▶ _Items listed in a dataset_

+++++

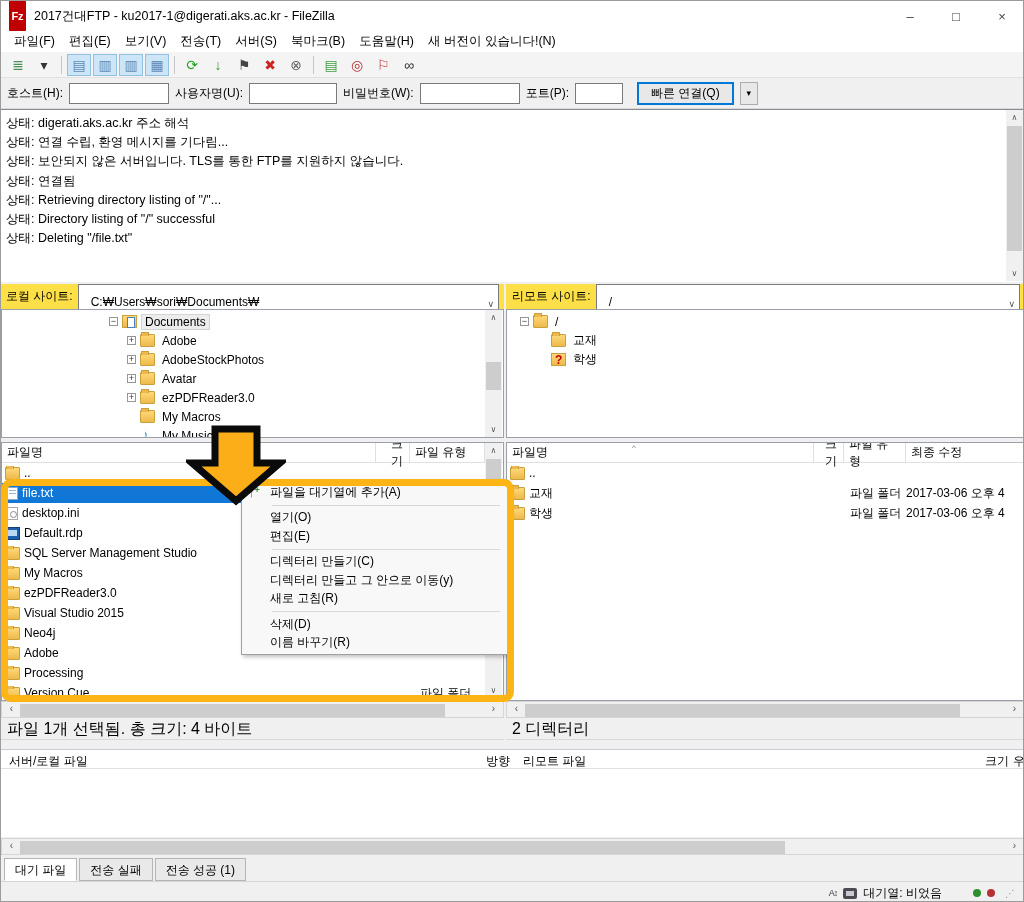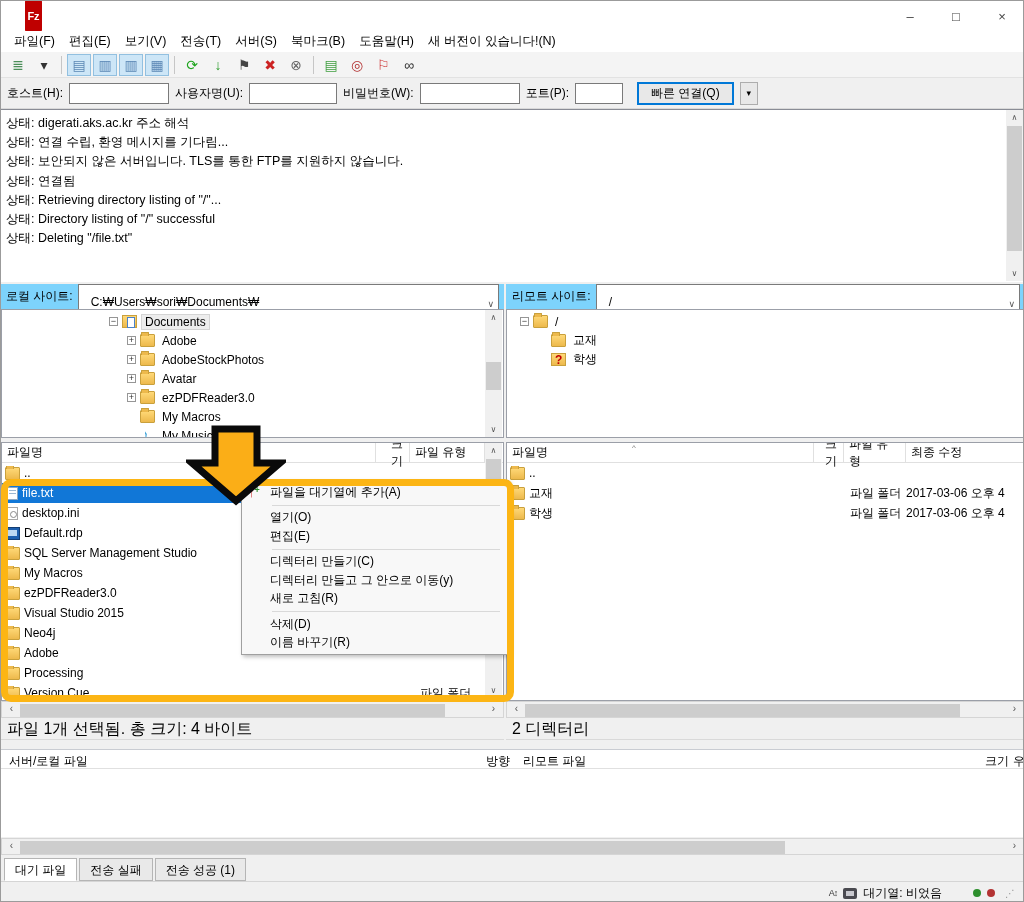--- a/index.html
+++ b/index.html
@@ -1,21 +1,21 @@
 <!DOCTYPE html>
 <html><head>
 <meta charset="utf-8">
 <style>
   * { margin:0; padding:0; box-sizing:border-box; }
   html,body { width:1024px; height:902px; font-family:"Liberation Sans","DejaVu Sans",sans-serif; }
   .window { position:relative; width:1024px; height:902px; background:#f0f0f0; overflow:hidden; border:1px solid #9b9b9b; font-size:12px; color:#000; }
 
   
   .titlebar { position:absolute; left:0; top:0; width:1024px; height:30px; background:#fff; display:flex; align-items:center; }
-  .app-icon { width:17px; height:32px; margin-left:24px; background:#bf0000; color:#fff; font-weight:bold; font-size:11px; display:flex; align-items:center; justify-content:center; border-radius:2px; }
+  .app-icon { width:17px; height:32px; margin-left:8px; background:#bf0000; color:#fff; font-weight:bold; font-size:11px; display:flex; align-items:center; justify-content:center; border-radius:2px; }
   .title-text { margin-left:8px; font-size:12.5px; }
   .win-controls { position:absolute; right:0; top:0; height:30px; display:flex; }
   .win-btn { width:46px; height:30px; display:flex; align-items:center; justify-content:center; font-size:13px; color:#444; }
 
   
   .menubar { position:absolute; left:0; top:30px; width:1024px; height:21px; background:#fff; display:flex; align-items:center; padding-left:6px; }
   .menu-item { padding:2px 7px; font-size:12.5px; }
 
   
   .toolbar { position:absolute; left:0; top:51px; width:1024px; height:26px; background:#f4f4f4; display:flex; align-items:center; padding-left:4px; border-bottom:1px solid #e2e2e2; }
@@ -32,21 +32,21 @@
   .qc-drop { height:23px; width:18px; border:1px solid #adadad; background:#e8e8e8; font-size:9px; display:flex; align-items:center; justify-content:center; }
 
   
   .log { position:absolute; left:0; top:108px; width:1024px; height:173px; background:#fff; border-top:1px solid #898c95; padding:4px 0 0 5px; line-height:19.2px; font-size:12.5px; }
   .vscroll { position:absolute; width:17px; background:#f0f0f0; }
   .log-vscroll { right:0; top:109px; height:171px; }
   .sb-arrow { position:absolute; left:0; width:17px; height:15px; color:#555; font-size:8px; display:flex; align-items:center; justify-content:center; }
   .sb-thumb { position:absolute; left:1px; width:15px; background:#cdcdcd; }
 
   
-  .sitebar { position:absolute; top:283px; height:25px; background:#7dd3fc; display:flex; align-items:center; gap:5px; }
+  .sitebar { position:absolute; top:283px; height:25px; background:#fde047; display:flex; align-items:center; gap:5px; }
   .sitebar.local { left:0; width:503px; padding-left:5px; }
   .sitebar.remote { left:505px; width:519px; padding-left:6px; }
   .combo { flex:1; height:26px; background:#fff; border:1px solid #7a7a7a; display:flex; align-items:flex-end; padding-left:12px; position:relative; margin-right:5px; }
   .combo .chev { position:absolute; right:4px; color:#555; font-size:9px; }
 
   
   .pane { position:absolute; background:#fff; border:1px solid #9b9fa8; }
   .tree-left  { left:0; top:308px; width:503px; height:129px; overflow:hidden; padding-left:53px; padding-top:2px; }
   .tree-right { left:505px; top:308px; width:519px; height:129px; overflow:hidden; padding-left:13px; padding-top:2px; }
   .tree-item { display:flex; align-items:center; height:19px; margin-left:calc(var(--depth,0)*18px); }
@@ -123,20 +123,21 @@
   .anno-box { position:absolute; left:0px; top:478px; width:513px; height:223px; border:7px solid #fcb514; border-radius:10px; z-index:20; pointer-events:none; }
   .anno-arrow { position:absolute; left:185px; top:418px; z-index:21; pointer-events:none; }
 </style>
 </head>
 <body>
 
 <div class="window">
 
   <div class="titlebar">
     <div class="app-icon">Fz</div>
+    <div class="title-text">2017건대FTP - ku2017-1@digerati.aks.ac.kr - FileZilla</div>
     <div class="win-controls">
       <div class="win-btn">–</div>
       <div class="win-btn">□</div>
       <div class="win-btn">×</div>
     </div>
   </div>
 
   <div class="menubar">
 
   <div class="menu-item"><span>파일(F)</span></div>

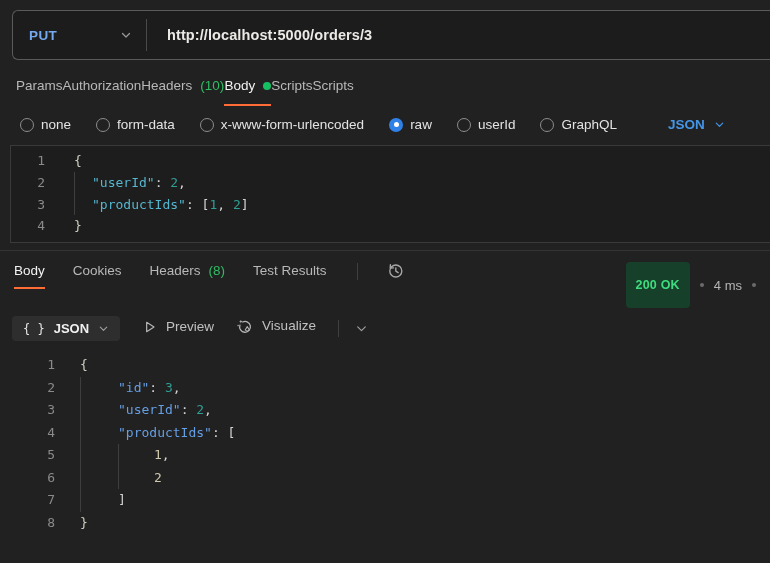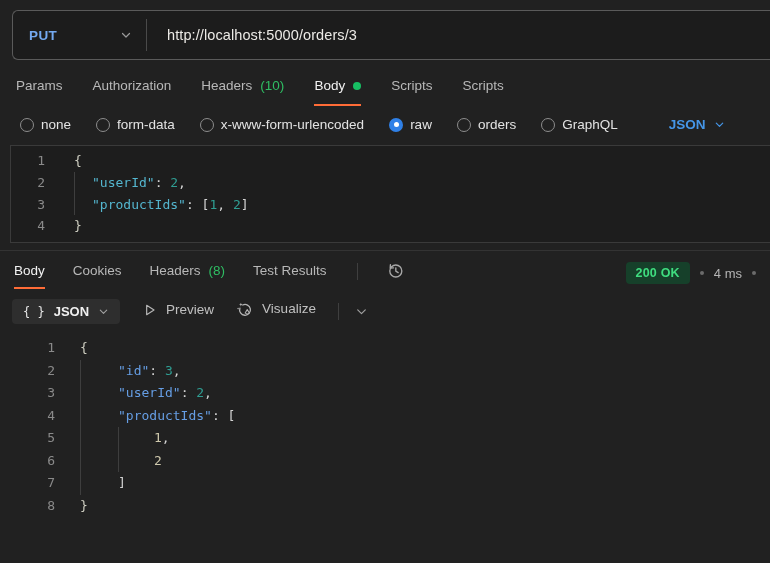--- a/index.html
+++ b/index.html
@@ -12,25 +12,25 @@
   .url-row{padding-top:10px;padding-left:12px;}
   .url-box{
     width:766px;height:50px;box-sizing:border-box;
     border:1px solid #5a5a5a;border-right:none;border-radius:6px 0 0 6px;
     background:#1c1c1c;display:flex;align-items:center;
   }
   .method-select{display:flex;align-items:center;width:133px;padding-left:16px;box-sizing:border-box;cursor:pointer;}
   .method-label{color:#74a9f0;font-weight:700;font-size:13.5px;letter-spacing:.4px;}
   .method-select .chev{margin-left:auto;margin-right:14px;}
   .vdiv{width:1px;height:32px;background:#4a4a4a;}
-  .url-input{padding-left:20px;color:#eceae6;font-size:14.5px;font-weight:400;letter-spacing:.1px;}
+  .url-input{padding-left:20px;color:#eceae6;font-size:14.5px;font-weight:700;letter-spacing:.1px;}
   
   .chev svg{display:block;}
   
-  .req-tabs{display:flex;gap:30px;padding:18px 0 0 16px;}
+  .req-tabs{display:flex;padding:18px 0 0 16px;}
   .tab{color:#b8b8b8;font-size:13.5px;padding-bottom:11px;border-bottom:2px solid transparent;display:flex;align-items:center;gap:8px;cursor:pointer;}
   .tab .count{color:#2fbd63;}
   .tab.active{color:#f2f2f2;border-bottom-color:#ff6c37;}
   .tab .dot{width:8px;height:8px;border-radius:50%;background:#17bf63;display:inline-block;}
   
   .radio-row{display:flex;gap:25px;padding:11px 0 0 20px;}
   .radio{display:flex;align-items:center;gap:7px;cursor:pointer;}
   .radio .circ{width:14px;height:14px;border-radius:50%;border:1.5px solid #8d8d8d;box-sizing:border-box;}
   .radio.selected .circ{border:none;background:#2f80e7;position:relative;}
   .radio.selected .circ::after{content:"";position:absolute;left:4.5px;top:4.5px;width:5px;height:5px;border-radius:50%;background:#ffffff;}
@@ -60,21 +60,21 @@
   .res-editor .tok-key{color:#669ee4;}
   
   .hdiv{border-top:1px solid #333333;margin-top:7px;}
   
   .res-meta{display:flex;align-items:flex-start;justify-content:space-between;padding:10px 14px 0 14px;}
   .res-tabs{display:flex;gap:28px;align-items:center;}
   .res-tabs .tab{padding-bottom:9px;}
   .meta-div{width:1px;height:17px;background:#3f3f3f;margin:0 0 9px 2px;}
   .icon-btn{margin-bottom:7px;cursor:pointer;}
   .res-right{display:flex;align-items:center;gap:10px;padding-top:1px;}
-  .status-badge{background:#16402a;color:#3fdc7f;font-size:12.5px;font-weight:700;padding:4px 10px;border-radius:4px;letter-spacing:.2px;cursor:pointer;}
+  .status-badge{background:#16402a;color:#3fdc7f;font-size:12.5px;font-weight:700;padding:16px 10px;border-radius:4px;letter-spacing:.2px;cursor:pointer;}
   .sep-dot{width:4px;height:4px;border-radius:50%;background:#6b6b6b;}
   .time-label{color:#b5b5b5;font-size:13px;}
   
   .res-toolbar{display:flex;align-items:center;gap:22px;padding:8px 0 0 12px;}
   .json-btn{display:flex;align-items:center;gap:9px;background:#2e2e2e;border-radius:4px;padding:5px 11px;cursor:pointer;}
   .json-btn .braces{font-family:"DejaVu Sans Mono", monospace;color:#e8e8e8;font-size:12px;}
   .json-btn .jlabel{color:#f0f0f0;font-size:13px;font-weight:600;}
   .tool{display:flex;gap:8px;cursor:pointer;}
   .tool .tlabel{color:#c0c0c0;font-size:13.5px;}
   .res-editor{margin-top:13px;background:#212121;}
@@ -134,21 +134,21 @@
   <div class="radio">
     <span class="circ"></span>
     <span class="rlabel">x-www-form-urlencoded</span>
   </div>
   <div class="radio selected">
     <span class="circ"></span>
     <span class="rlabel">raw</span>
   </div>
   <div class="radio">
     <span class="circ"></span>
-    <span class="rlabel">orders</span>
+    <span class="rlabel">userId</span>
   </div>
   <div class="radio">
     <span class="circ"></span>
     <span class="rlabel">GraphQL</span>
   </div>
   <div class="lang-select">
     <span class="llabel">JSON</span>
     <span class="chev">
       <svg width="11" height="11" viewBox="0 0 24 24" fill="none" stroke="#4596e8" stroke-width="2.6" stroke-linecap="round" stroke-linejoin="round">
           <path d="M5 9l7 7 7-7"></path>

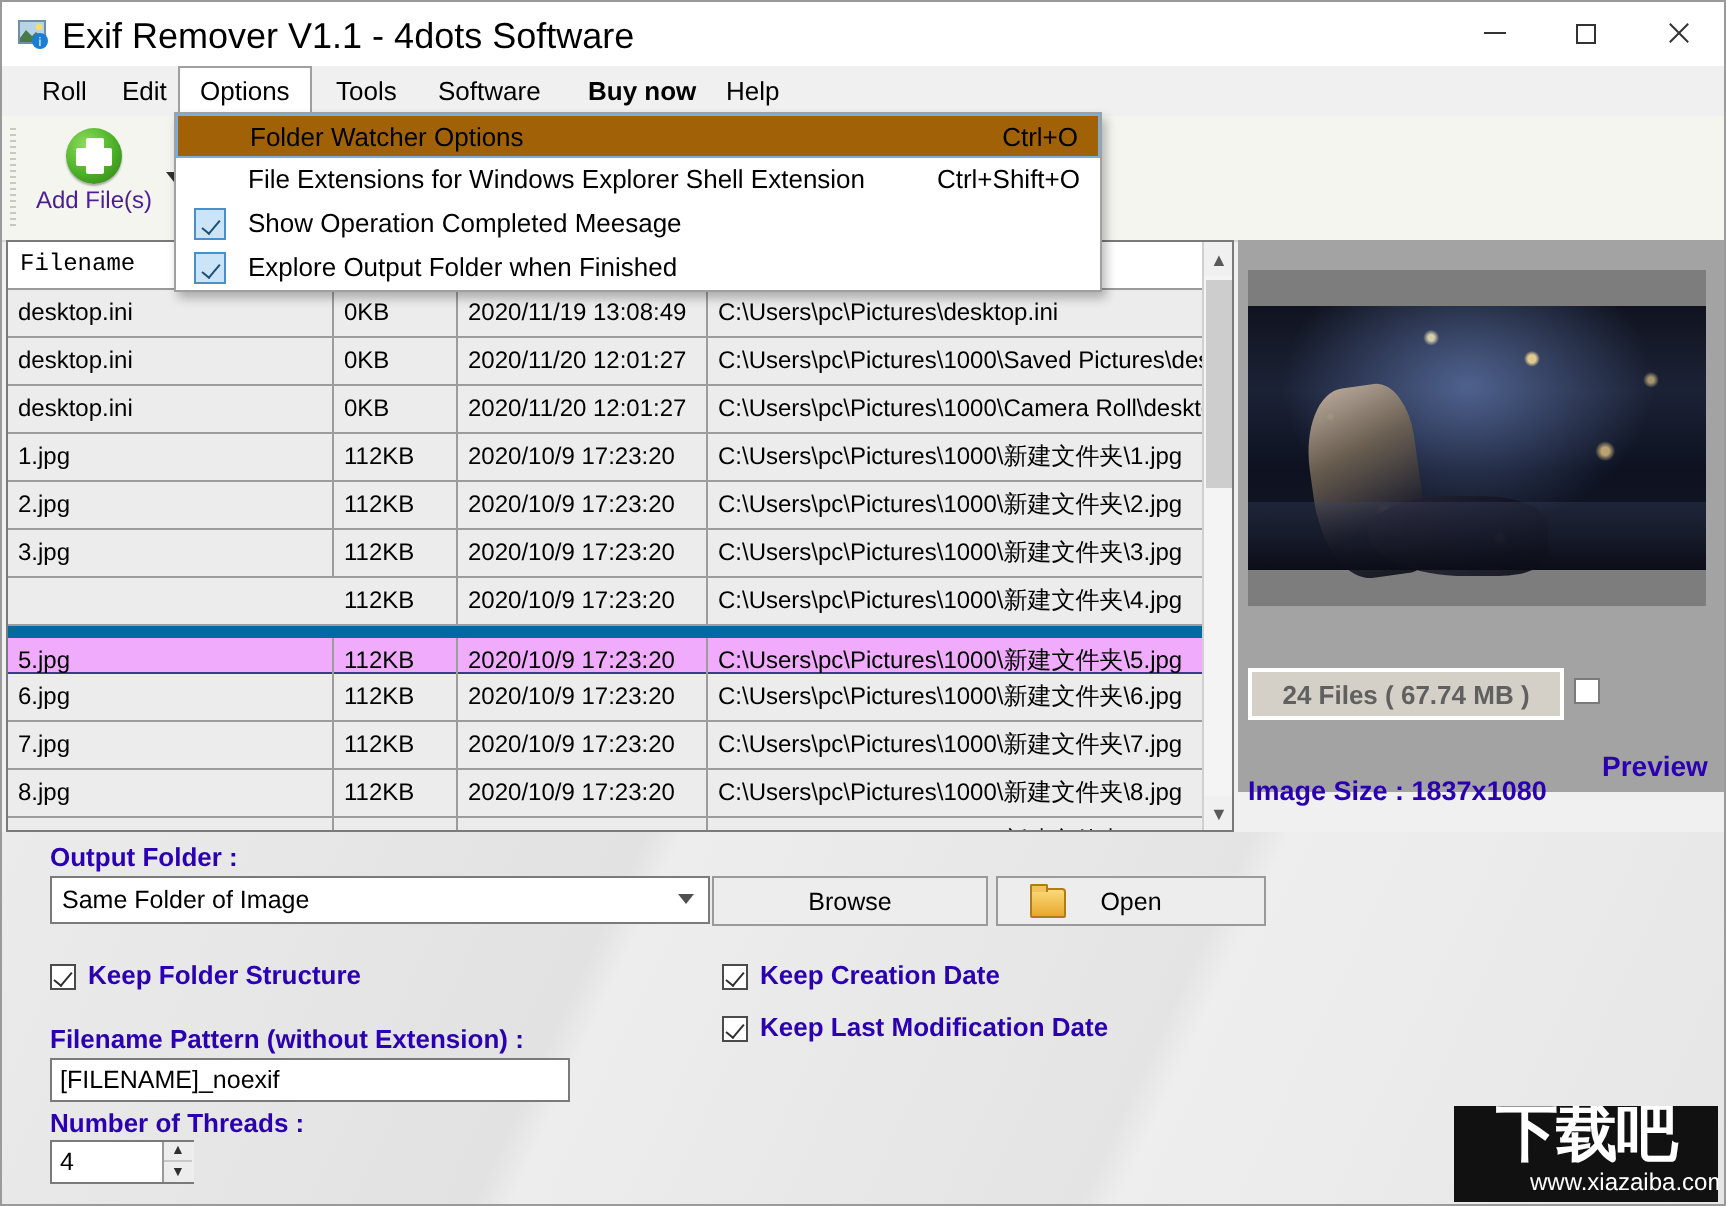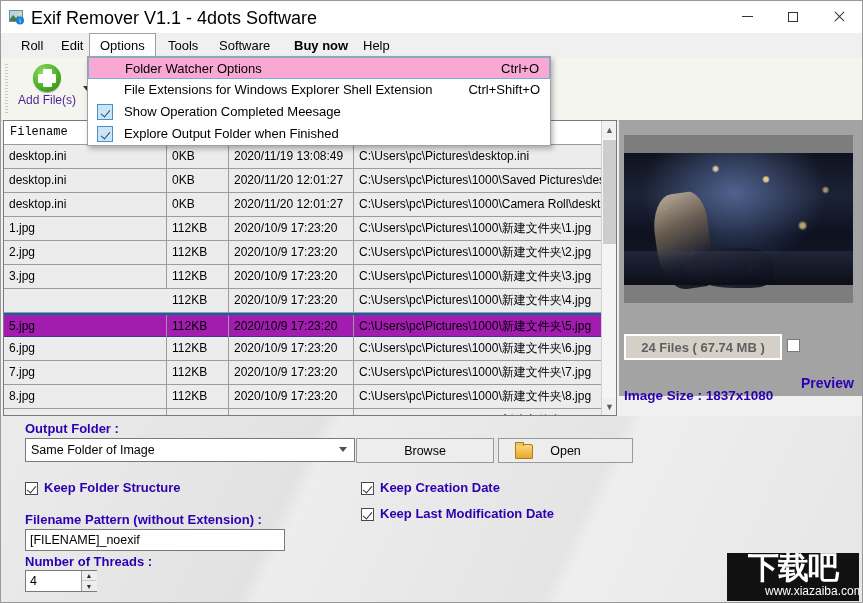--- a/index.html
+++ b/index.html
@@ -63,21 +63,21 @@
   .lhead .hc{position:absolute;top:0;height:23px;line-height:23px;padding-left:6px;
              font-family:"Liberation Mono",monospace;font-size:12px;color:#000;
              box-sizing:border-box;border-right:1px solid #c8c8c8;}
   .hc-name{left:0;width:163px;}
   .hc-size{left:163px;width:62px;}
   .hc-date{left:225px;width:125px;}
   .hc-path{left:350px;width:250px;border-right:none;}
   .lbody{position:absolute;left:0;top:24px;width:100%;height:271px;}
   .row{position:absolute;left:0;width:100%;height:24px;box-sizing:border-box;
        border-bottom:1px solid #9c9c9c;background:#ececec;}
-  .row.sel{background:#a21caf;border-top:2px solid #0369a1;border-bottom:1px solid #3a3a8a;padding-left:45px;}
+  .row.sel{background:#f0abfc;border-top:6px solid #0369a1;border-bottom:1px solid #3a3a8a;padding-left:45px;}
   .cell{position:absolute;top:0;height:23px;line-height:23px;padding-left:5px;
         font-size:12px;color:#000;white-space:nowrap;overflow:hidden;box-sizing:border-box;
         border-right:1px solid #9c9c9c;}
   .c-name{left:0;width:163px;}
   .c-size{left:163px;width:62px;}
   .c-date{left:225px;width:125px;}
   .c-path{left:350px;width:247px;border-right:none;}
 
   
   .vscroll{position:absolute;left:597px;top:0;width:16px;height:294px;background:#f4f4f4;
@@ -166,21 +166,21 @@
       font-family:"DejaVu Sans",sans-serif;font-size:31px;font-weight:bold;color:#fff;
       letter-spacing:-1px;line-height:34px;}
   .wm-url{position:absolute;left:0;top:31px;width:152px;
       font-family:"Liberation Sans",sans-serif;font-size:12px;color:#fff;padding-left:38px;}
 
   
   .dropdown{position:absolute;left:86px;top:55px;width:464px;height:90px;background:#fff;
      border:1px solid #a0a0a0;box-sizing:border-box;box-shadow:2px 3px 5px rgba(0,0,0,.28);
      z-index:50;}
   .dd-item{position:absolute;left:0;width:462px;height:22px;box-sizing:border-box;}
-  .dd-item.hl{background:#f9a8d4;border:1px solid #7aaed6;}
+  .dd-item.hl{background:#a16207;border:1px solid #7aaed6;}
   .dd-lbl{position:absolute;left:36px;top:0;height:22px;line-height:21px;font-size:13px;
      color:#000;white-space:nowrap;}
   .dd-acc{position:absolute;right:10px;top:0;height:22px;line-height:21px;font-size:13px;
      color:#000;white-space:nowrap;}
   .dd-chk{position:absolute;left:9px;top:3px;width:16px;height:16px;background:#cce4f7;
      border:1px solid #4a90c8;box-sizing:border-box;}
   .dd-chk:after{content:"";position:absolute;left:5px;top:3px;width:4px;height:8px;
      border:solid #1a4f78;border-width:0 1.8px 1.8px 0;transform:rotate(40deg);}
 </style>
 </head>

+++++

▶ _Work to complete_
Above are the records; copy each line from them that includes the string "date".

▶ _Response box_
   .hc-date{left:225px;width:125px;}
   .c-date{left:225px;width:125px;}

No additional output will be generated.